An electric heating sheet 18 is arranged in the evaporator 6; a controller 19 is arranged outside the evaporator 6, and the electric heating piece 18 is connected with the controller 19; a porous baffle 20 which inclines downwards is arranged on the inner wall of the evaporator 6; the setting of porous baffle effectively avoids the salinity along with steam is discharged, improves evaporation efficiency.

Furthermore, a plurality of groups of ultrafiltration membrane assemblies 21 are arranged in the ultrafiltration chamber 4. A plurality of groups of reverse osmosis membrane assemblies 22 connected in series are arranged in the reverse osmosis pool 5.

Furthermore, a filter screen 23 is arranged at the air outlet of the evaporator 6 at the top of the evaporator 6, so that solid carried in steam is effectively filtered, and the evaporation efficiency is improved.

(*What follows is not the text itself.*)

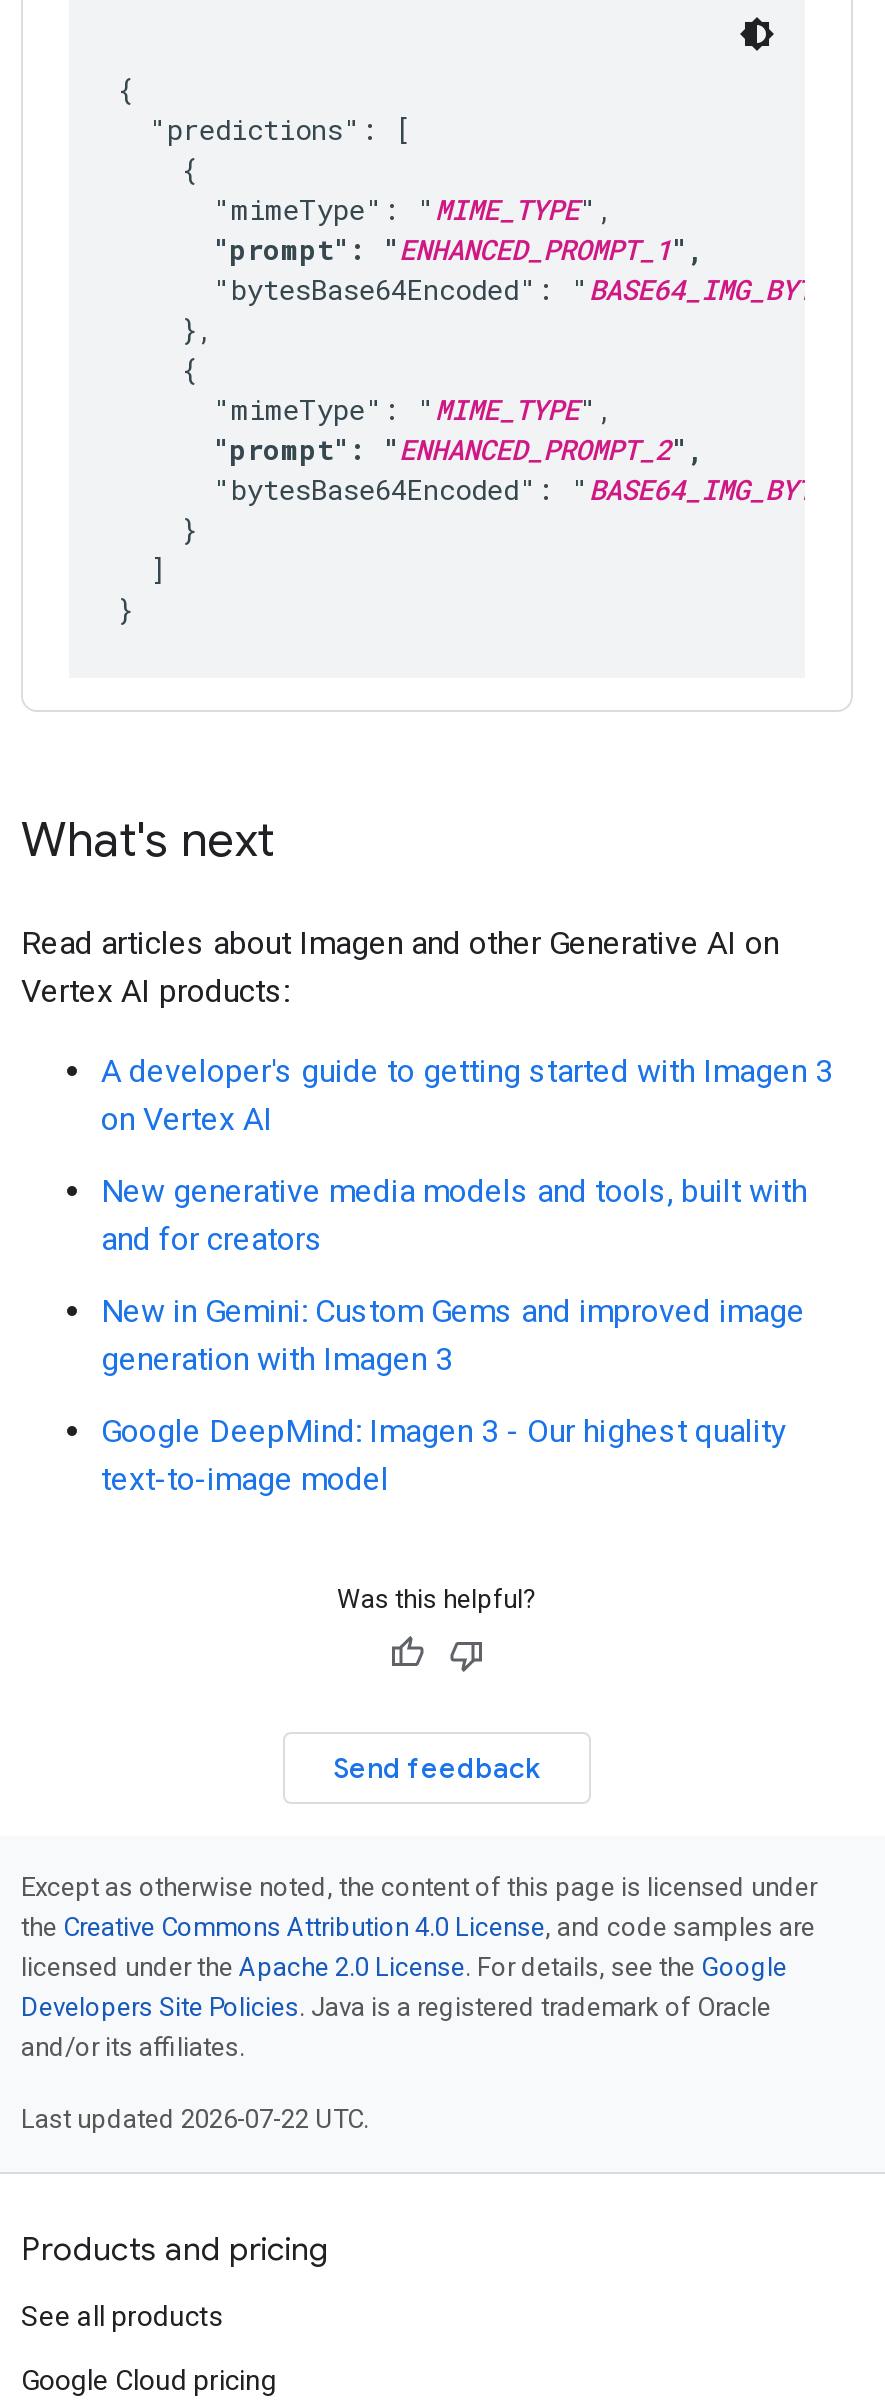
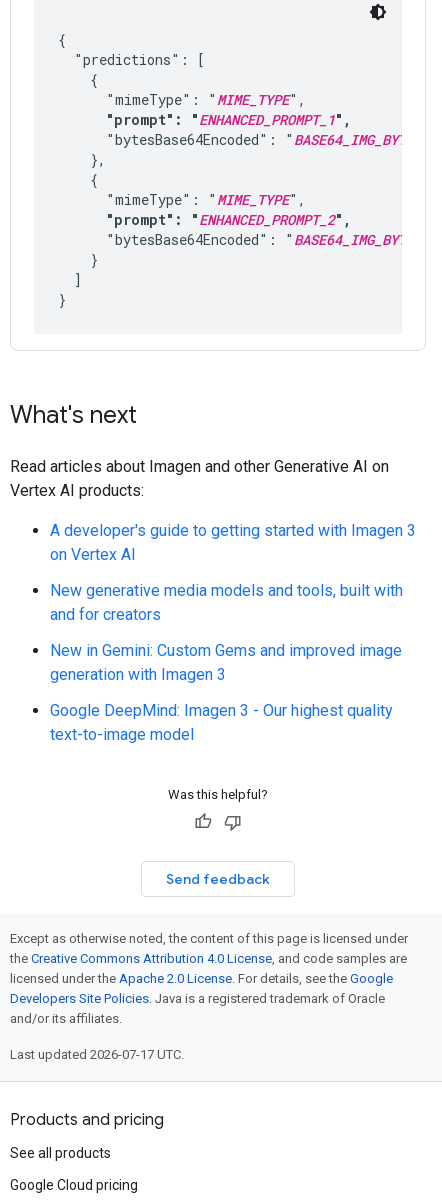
- Last updated 2026-07-22 UTC.
+ Last updated 2026-07-17 UTC.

Furthermore, it should be understood that various changes and modifications of the present invention may be made by those skilled in the art after reading the teachings of the present invention, and these equivalents also fall within the scope of the appended claims.

Claims

1. A high-efficient recovery processing device for salt lye which characterized in that: comprises a brine recovery tank, and a primary sedimentation tank, a filter tank, an ultrafiltration tank, a reverse osmosis tank, an evaporator, a condenser and a clean water tank which are sequentially communicated with the brine recovery tank;

2. The high-efficiency recycling device for the brine and alkali water as claimed in claim 1, wherein: and a plurality of groups of ultrafiltration membrane assemblies are arranged in the ultrafiltration tank.

3. The high-efficiency recycling and processing device for saline-alkali water as claimed in claim 1, characterized in that: and a plurality of groups of reverse osmosis membrane assemblies connected in series are arranged in the reverse osmosis tank.

4. The high-efficiency recycling and processing device for saline-alkali water as claimed in claim 1, characterized in that: the outside of the evaporator is provided with a controller, and the electric heating piece is connected with the controller.

5. The high-efficiency recycling and processing device for saline-alkali water as claimed in claim 1, characterized in that: and a filter screen is arranged at the air outlet of the evaporator at the top of the evaporator.